[PROMPT]: Extract each line from the entries below that has the string "تحویل" in it.

++++++

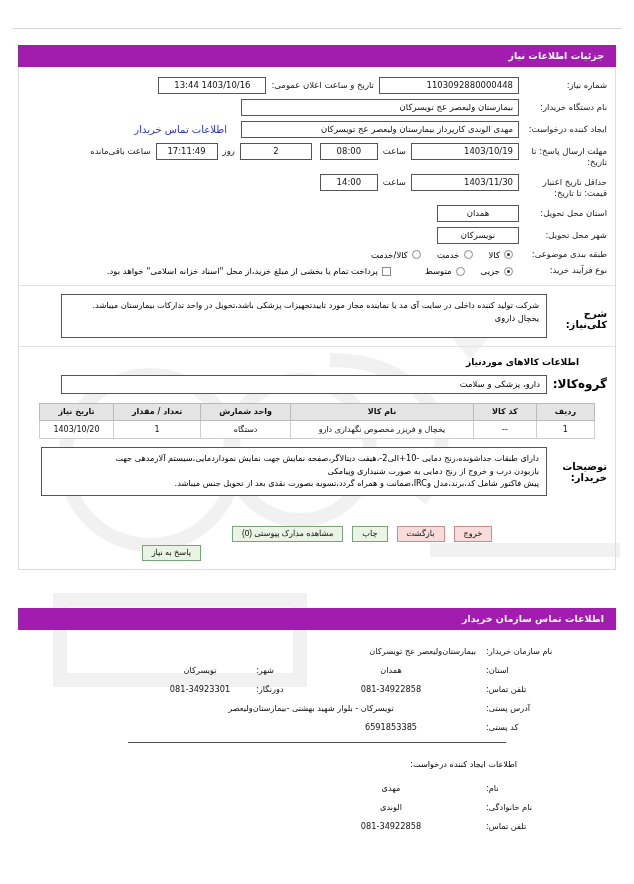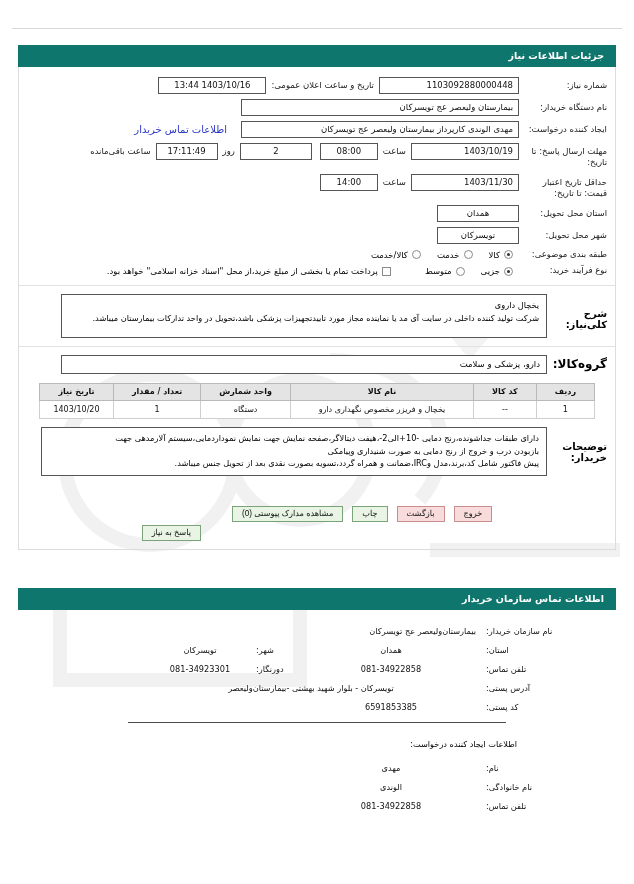--- a/index.html
+++ b/index.html
@@ -34,7 +34,7 @@
 
   
   .bar {
-    background: #0f766e;
+    background: #a21caf;
     color: #ffffff;
     font-size: 9.5px;
     font-weight: bold;

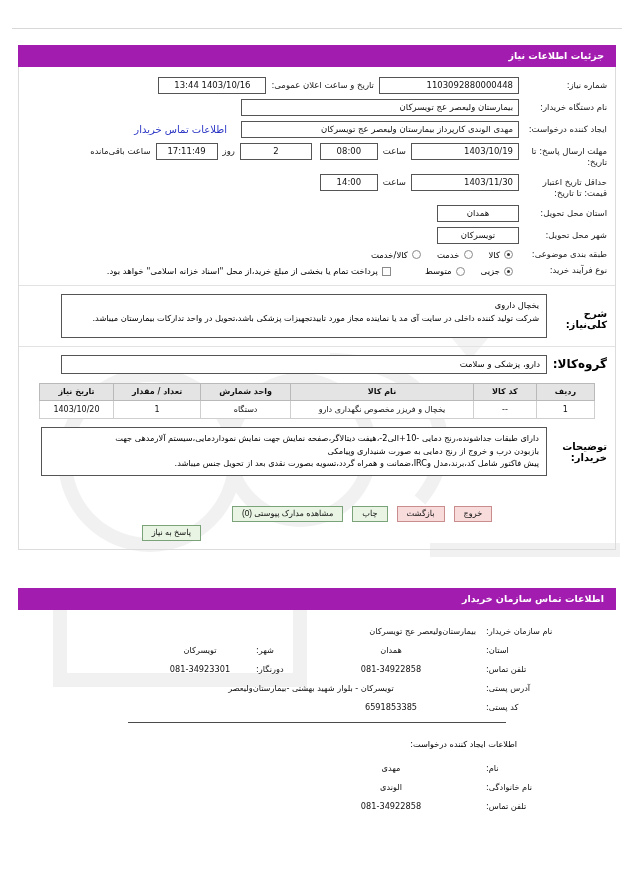--- a/index.html
+++ b/index.html
@@ -365,8 +365,8 @@
       <div class="descwrap">
         <div class="desc-lbl">شرح کلی‌نیاز:</div>
         <div class="descbox">
+          <span class="ln">شرکت تولید کننده داخلی در سایت آی مد یا نماینده مجاز مورد  تاییدتجهیزات پزشکی باشد،تحویل در واحد تدارکات  بیمارستان میباشد.</span>
           <span class="ln first">یخچال داروی</span>
-          <span class="ln">شرکت تولید کننده داخلی در سایت آی مد یا نماینده مجاز مورد  تاییدتجهیزات پزشکی باشد،تحویل در واحد تدارکات  بیمارستان میباشد.</span>
         </div>
       </div>
 

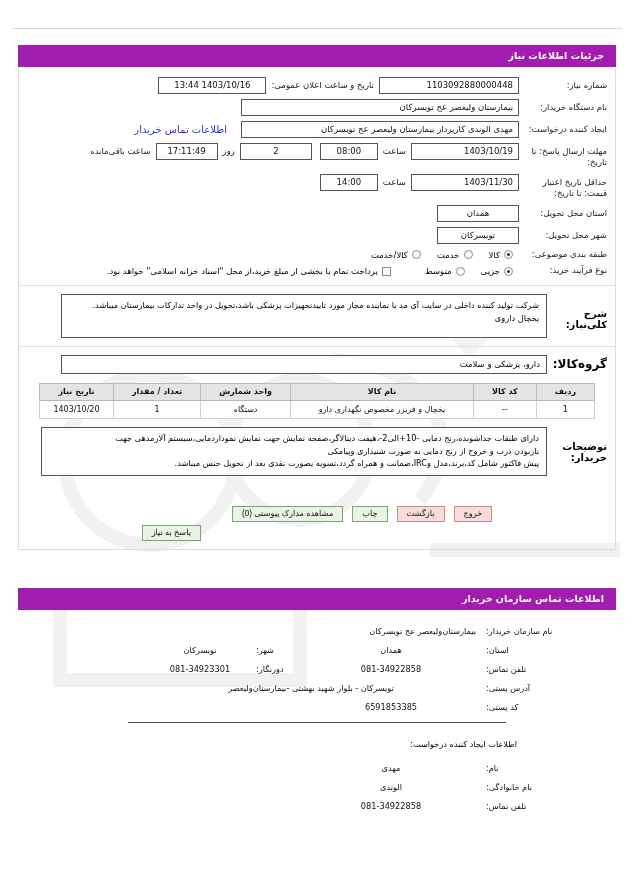--- a/index.html
+++ b/index.html
@@ -372,6 +372,7 @@
 
       <div class="panel-sep"></div>
 
+      <div class="goods-title">اطلاعات کالاهای موردنیاز</div>
 
       <div class="grp-row">
         <div class="grp-lbl">گروه‌کالا:</div>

++++++

[SOLUTION FOR THIS TASK]:
+          <span class="ln">شرکت تولید کننده داخلی در سایت آی مد یا نماینده مجاز مورد  تاییدتجهیزات پزشکی باشد،تحویل در واحد تدارکات  بیمارستان میباشد.</span>
-          <span class="ln">شرکت تولید کننده داخلی در سایت آی مد یا نماینده مجاز مورد  تاییدتجهیزات پزشکی باشد،تحویل در واحد تدارکات  بیمارستان میباشد.</span>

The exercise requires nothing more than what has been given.